Research Paper Volume 13, Issue 4 pp 4850—4880

Metabolic footprint of aging and obesity in red blood cells

Inés Domingo-Ortí1, , Rubén Lamas-Domingo2, , Andreea Ciudin3,4, , Cristina Hernández3,4, , José Raúl Herance5,6, , Martina Palomino-Schätzlein2, , Antonio Pineda-Lucena1,7, ,

  • 1 Drug Discovery Unit, Instituto de Investigación Sanitaria La Fe, Valencia 46026, Spain
  • 2 NMR Facility, Centro de Investigación Príncipe Felipe, Valencia 46012, Spain
  • 3 Diabetes and Metabolism Research Unit, Vall d’Hebron Research Institute, Barcelona 08035, Spain
  • 4 CIBERDEM (Instituto de Salud Carlos III), Madrid 28029, Spain
  • 5 Medical Molecular Imaging Research Group, Vall d’Hebron Research Institute, CIBBIM-Nanomedicine, Barcelona 08035, Spain
  • 6 CIBERBBN (Instituto de Salud Carlos III), Madrid 28029, Spain
  • 7 Medicinal Chemistry Laboratory, Centro de Investigación Médica Aplicada, Pamplona 31008, Spain

Received: October 28, 2020       Accepted: February 8, 2021       Published: February 19, 2021
How to Cite

Copyright: © 2021 Domingo-Ortí et al. This is an open access article distributed under the terms of the Creative Commons Attribution License (CC BY 3.0), which permits unrestricted use, distribution, and reproduction in any medium, provided the original author and source are credited.

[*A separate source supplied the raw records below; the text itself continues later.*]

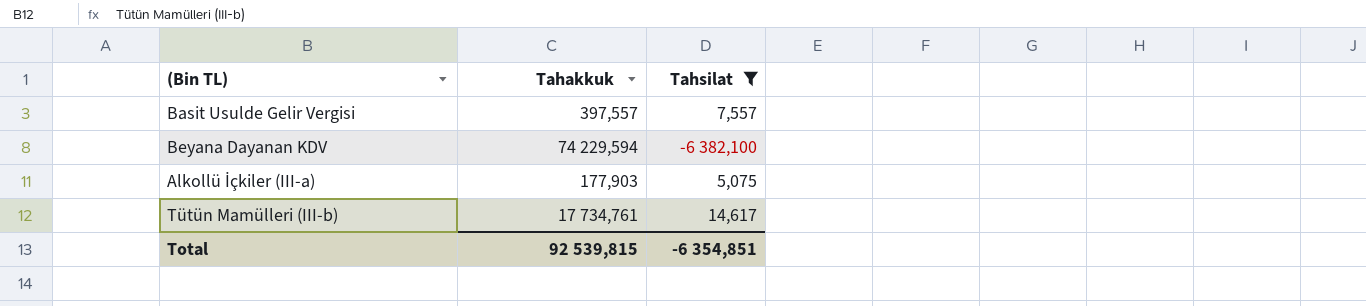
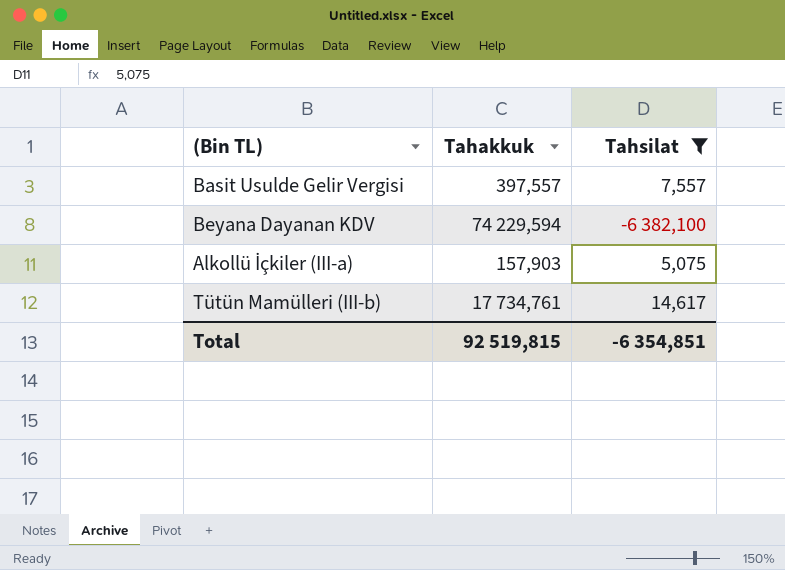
Alkollü İçkiler (III-a) | Tahakkuk: 177,903 -> 157,903
Total | Tahakkuk: 92 539,815 -> 92 519,815

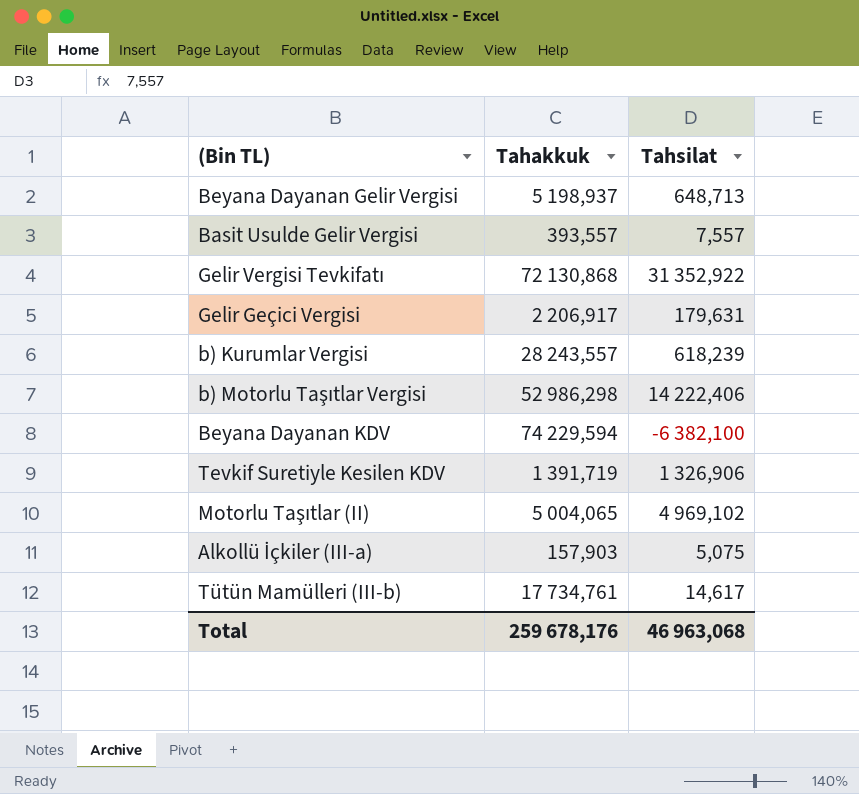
filter: Tahsilat <= 14,617 -> none
Basit Usulde Gelir Vergisi | Tahakkuk: 397,557 -> 393,557
Total | Tahakkuk: 92 519,815 -> 259 678,176
Total | Tahsilat: -6 354,851 -> 46 963,068

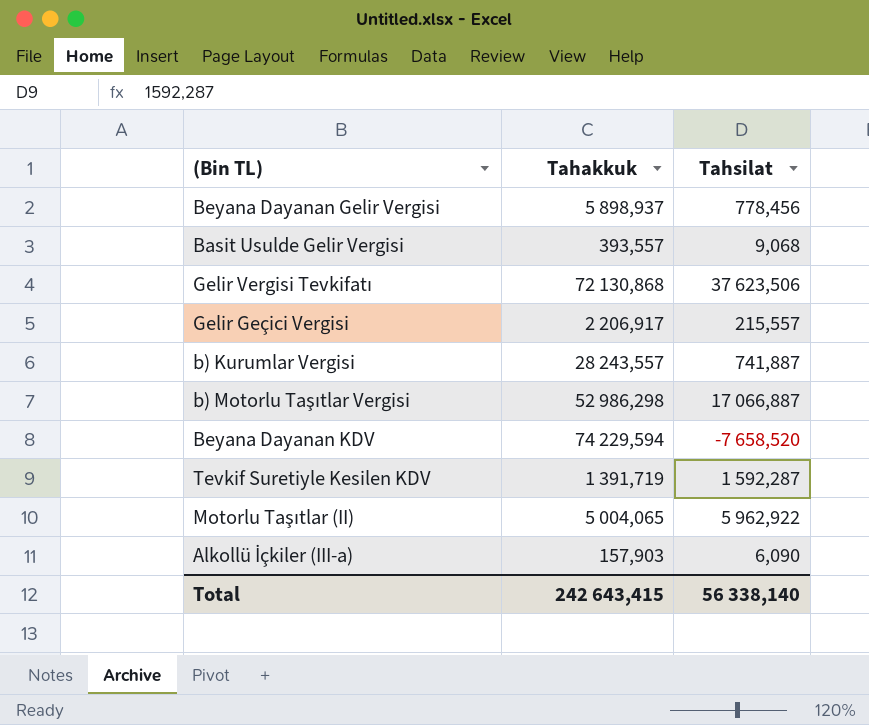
row Tütün Mamülleri (III-b): 17 734,761 | 14,617 -> none
Beyana Dayanan Gelir Vergisi | Tahakkuk: 5 198,937 -> 5 898,937
Beyana Dayanan Gelir Vergisi | Tahsilat: 648,713 -> 778,456
Basit Usulde Gelir Vergisi | Tahsilat: 7,557 -> 9,068
Gelir Vergisi Tevkifatı | Tahsilat: 31 352,922 -> 37 623,506
Gelir Geçici Vergisi | Tahsilat: 179,631 -> 215,557
b) Kurumlar Vergisi | Tahsilat: 618,239 -> 741,887
b) Motorlu Taşıtlar Vergisi | Tahsilat: 14 222,406 -> 17 066,887
Beyana Dayanan KDV | Tahsilat: -6 382,100 -> -7 658,520
Tevkif Suretiyle Kesilen KDV | Tahsilat: 1 326,906 -> 1 592,287
Motorlu Taşıtlar (II) | Tahsilat: 4 969,102 -> 5 962,922
Alkollü İçkiler (III-a) | Tahsilat: 5,075 -> 6,090
Total | Tahakkuk: 259 678,176 -> 242 643,415
Total | Tahsilat: 46 963,068 -> 56 338,140

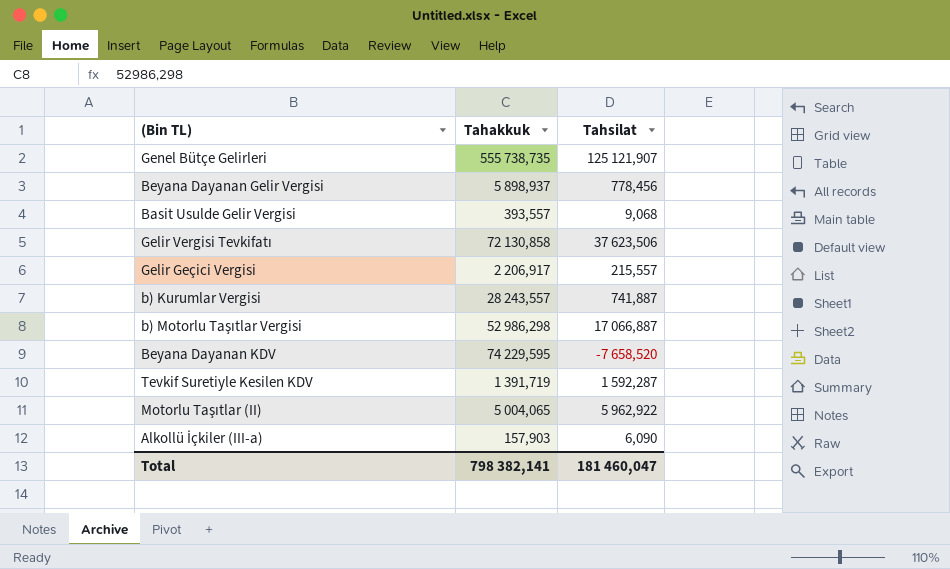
row Genel Bütçe Gelirleri: none -> 555 738,735 | 125 121,907
Gelir Vergisi Tevkifatı | Tahakkuk: 72 130,868 -> 72 130,858
Beyana Dayanan KDV | Tahakkuk: 74 229,594 -> 74 229,595
Total | Tahakkuk: 242 643,415 -> 798 382,141
Total | Tahsilat: 56 338,140 -> 181 460,047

Aging is a physiological process whose underlying mechanisms are still largely unknown. The study of the biochemical transformations associated with aging is crucial for understanding this process and could translate into an improvement of the quality of life of the aging population. Red blood cells (RBCs) are the most abundant cells in humans and are involved in essential functions that could undergo different alterations with age. The present study analyzed the metabolic alterations experienced by RBCs during aging, as well as the influence of obesity and gender in this process. To this end, the metabolic profile of 83 samples from healthy and obese patients was obtained by Nuclear Magnetic Resonance spectroscopy. Multivariate statistical analysis revealed differences between Age-1 (≤45) and Age-2 (>45) subgroups, as well as between BMI-1 (<30) and BMI-2 (≥30) subgroups, while no differences were associated with gender. A general decrease in the levels of amino acids was detected with age, in addition to metabolic alterations of glycolysis, the pentose phosphate pathway, nucleotide metabolism, glutathione metabolism and the Luebering-Rapoport shunt. Obesity also had an impact on the metabolomics profile of RBCs; sometimes mimicking the alterations induced by aging, while, in other cases, its influence was the opposite, suggesting these changes could counteract the adaptation of the organism to senescence.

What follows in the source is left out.